The move came after police forcibly removed some 2,000 demonstrators who had stormed a nearby government headquarters building in Taipei.
"I am willing to have talks with representatives from the protest group and exchange views with them, as long as they don't set any preconditions," Premier Dr Jiang Yi-huah said.
Watch: Taiwan riot police dislodge protesters to retake government HQ
The demonstrators are angry about a trade pact with the mainland which they believe will cause job losses in Taiwan.
Jiang said the government had never ruled out debates with any opposition groups, including the leaders of the opposition parties, as it would "expose the pros and cons of the pact and improve communications between political parties and different social sectors". He said this would help ease public misgivings and resolve the stand-off.
He said he was even open to discussing the 24 articles of the trade pact with the students. He said he wanted to ask them why they insisted on stopping the review of the pact, when originally the students only demanded that it be reviewed item by item.
The protesters who stormed the government offices broke through barbed wire to get to the Executive Yuan complex.
While most rallied in the compound's courtyard, about 100 used ladders to get into the main building where Jiang works.

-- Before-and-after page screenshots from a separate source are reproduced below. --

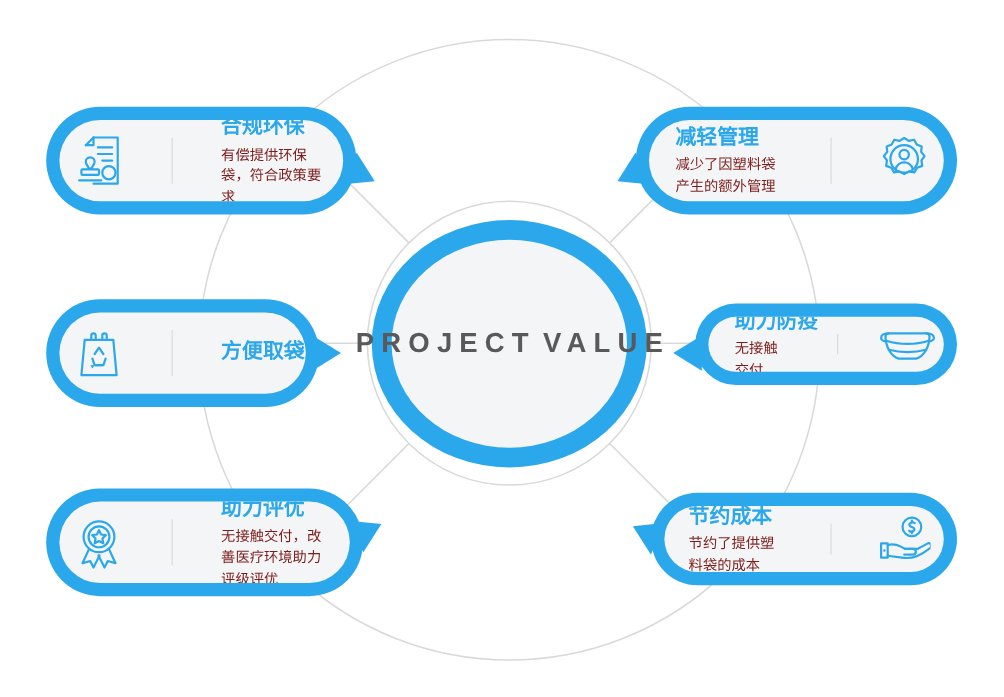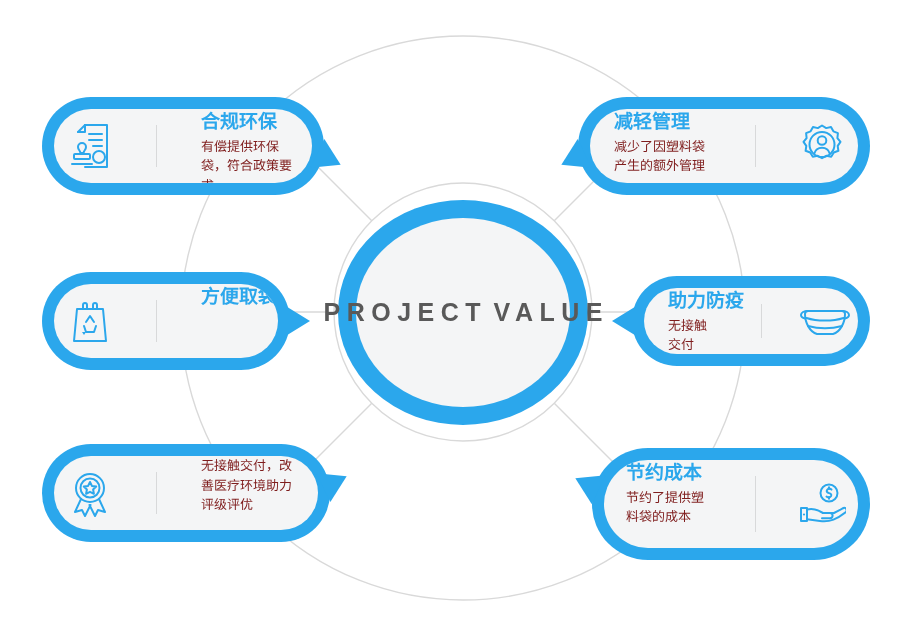"合规环保" .card-body { align-items: none -> center }
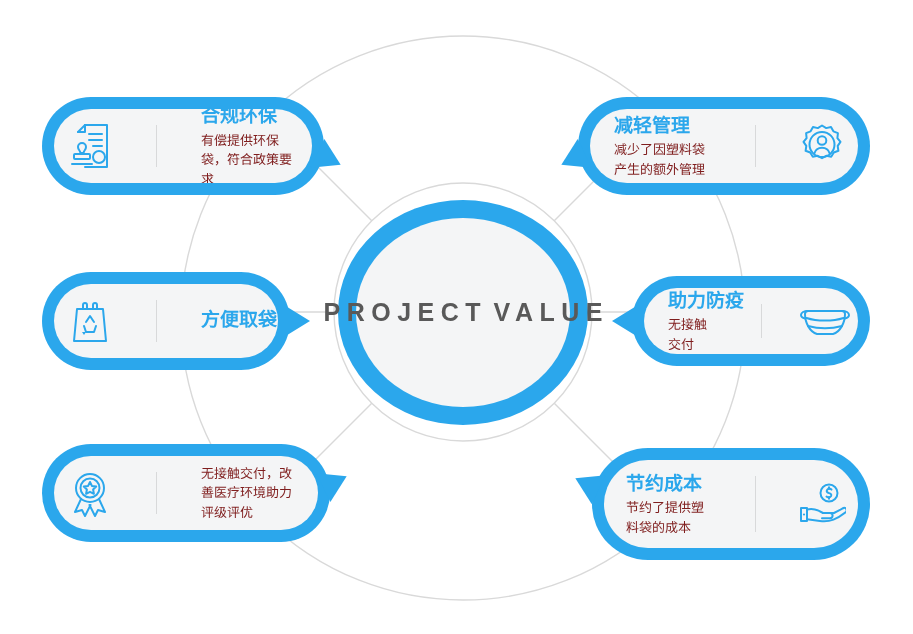"助力防疫" #card-epidemic { height: 90px -> 74px }
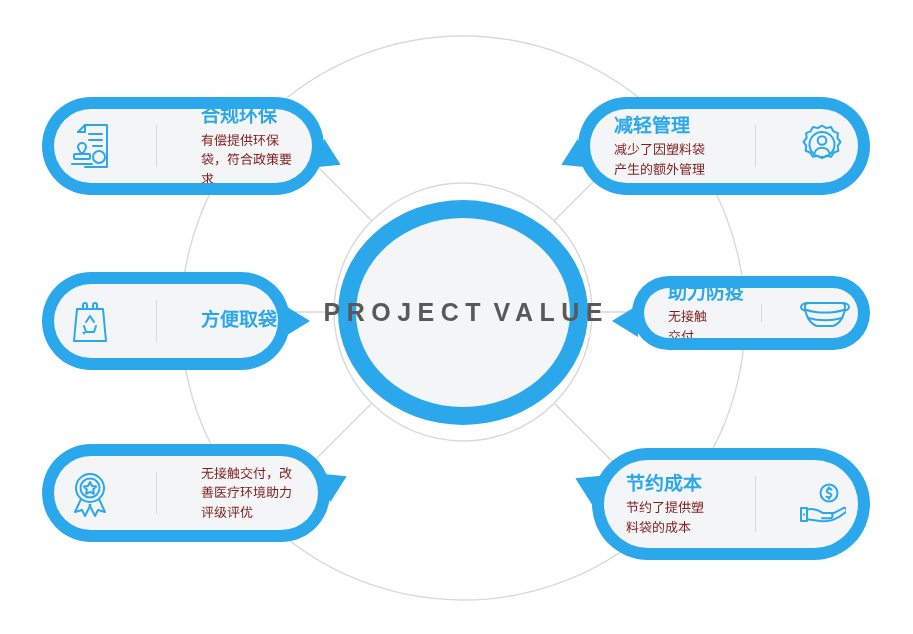"助力评优" div.card-title { html: none -> <div>助力评优</div> }
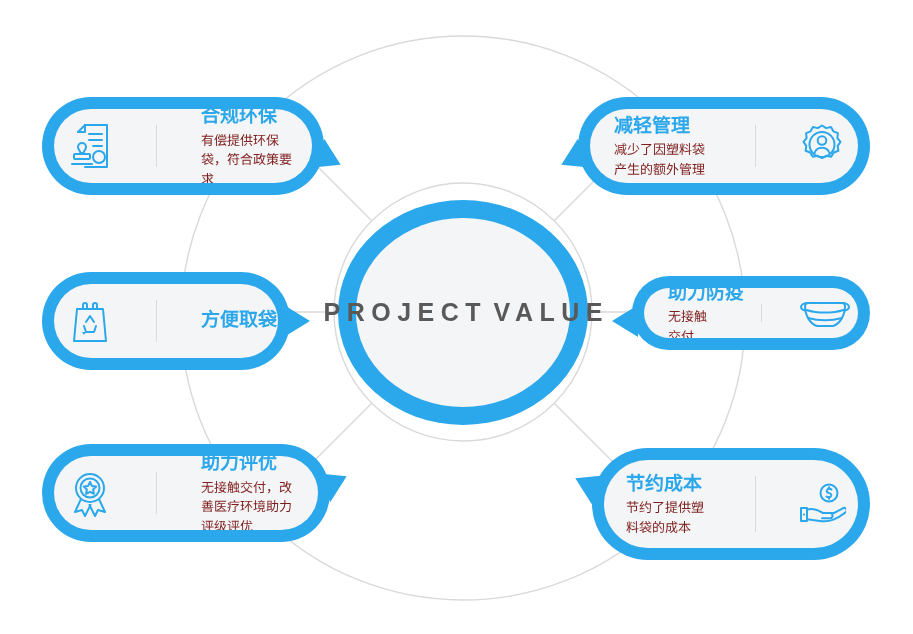"节约成本" #card-cost { height: 112px -> 84px }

Some demonstrators were seen on television looting and vandalising government offices.
Jiang said this had forced him to deploy the police to remove the demonstrators, as any occupation of the Executive Yuan would seriously disrupt the operation of the government.
"There is no way we can allow the country's top administrative body to be usurped or occupied."
More than 137 people were injured and 61 students arrested after riot police armed with batons and water cannon broke up the demonstrators in the early hours of yesterday.
Students, some bleeding and bruised, pledged to continue their protest over the governing party's decision to renege on a promised line-by-line review in parliament of the trade deal.
"How could they treat us like rioters? We are just plain students," said weeping student Huang Pei-feng.
"This won't stop us. We will continue our protest until [President] Ma Ying-jeou scraps the trade service pact," said another student, Alex Chen, after he was dragged to the ground by police.
Protesters first occupied the parliament building in Taipei last Tuesday. Members of the Black Island Nation Youth Front, the main organiser of the occupation, said storming the offices was the idea of a small group.
The leader of the students occupying the legislature, Lin Fei-fan, said yesterday that they disagreed with the action, but shared the same goal.
"We will continue to use a peaceful approach to attain our aim," Lin said.
He called for workers to strike and students to boycott classes. More than 1,400 students from 28 student unions across Taiwan have boycotted classes.
There are so far no reports of plans for industrial stoppages.